Nepali writer (born 1981)

Buddhi Ram Chapain, popularly known as Buddhisagar (बुद्धिसागर; born 2 June 1981) is a Nepalese writer and poet. He is best known for his novels, Karnali Blues and Phirphire.

==Early life==
Buddhisagar was born on 2 June 1981 in the Kailali district of Nepal. Later his family moved to Katase Bazzar and finally Kalikot district. His debut and most popular novel Karnali Blues is also set in these locations. He was passionate about writing from an early age. From a very early age, his poems were played on radios. He moved to Kathmandu after passing his School Level.

== Literary career ==
On moving to Kathmandu, he studied journalism at the RR Campus. He was a journalist of Naya Patrika and Nagarik News before he set his career as a full-time writer.
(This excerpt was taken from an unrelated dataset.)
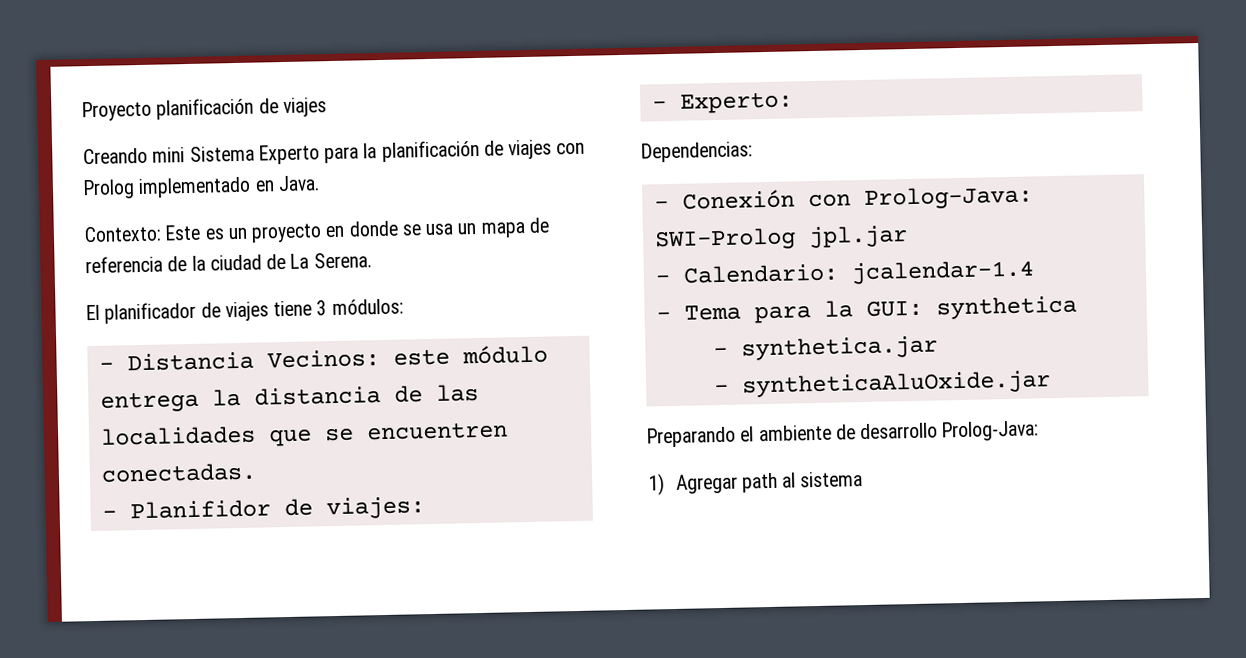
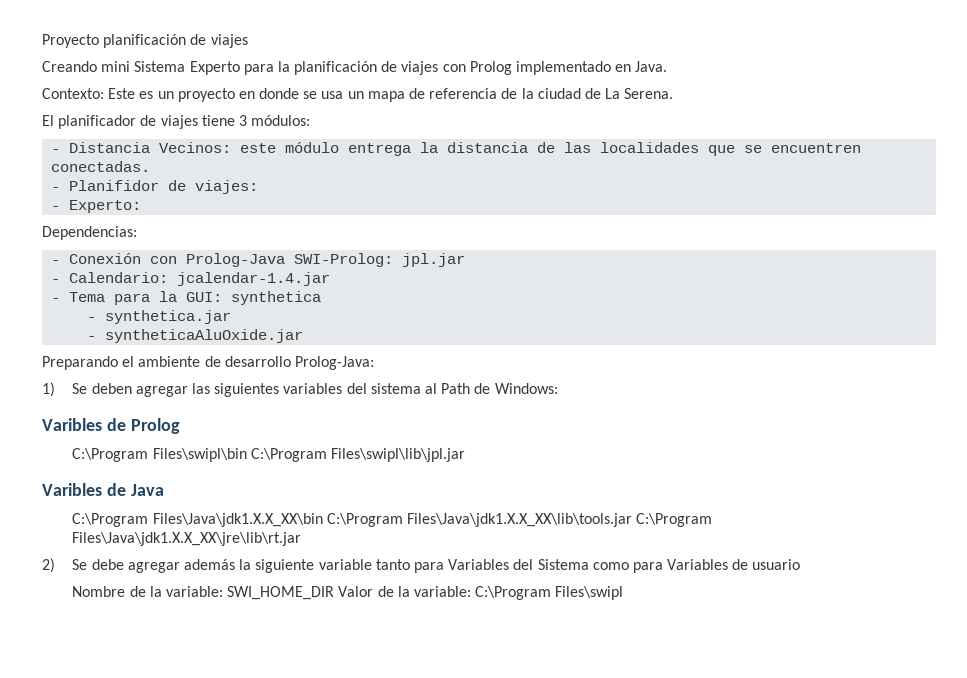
[863,185,1033,210] [653,227,796,252] Prolog-Java: SWI-Prolog -> [186,253,394,267] Prolog-Java SWI-Prolog:
[850,259,1035,285] jcalendar-1.4 -> [177,272,331,286] jcalendar-1.4.jar
[675,471,864,494] Agregar path al sistema -> [72,383,558,397] [42,418,180,434] [72,448,466,462] [42,483,164,496] [72,513,713,527] [72,532,302,546] [42,558,801,573] [72,586,624,600] Se deben agregar las siguientes variables del sistema al Path de Windows: // Varibles de Prolog // C:\Program Files\swipl\bin C:\Program Files\swipl\lib\jpl.jar // Varibles de Java // C:\Program Files\Java\jdk1.X.X_XX\bin C:\Program Files\Java\jdk1.X.X_XX\lib\tools.jar C:\Program Files\Java\jdk1.X.X_XX\jre\lib\rt.jar // 2) Se debe agregar además la siguiente variable tanto para Variables del Sistema como para Variables de usuario // Nombre de la variable: SWI_HOME_DIR Valor de la variable: C:\Program Files\swipl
Buddhisagar published his first novel, Karnali Blues, in the Autumn of 2010, and it has since been warmly received and widely praised. It is written in Nepali but several of its characters speak in Tharu and the Jumli dialect of Nepali. The novel is set in recent times and centres upon the central character's relationship with his father, who lies dying in a hospital bed.

He published his second novel, Phirphire in 2016.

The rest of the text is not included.